- _Exercise description_
Copy exactly the lines of the records below, and only those lines, beginning with the line that contains "shipping: 91.51 -> 0.00" and ending with the line that contains "balance: 22604.34 -> 8962.52".

- _Exercise inputs_
>>>

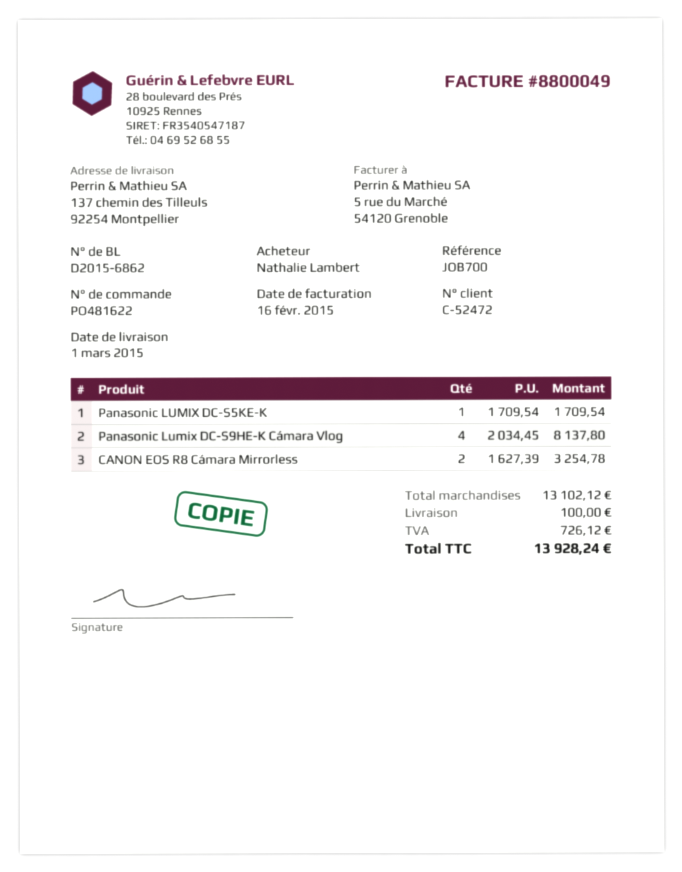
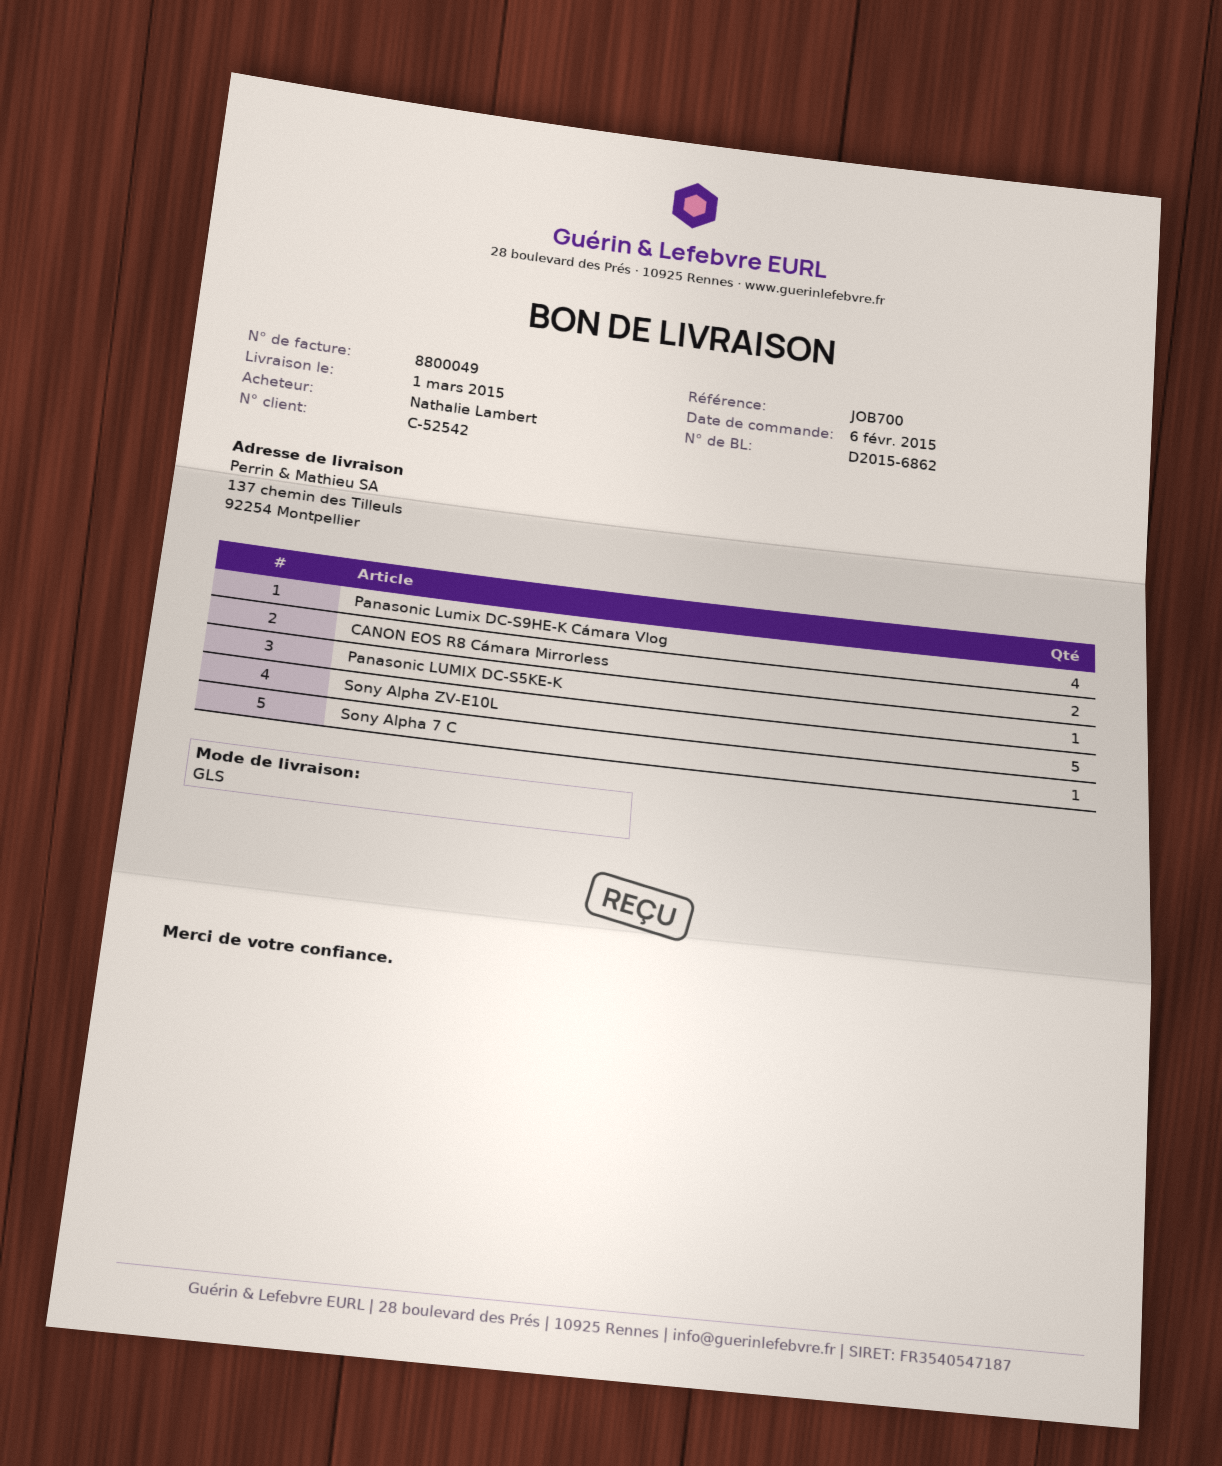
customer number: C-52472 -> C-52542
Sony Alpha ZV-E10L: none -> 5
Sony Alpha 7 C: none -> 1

<<<
>>>

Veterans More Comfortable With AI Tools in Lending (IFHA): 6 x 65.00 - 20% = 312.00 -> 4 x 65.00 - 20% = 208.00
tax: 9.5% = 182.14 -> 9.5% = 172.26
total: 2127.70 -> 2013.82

<<<
>>>

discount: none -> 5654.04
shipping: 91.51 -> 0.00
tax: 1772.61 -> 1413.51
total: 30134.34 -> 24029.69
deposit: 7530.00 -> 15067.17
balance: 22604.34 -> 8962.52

<<<

- _Result of the task_
shipping: 91.51 -> 0.00
tax: 1772.61 -> 1413.51
total: 30134.34 -> 24029.69
deposit: 7530.00 -> 15067.17
balance: 22604.34 -> 8962.52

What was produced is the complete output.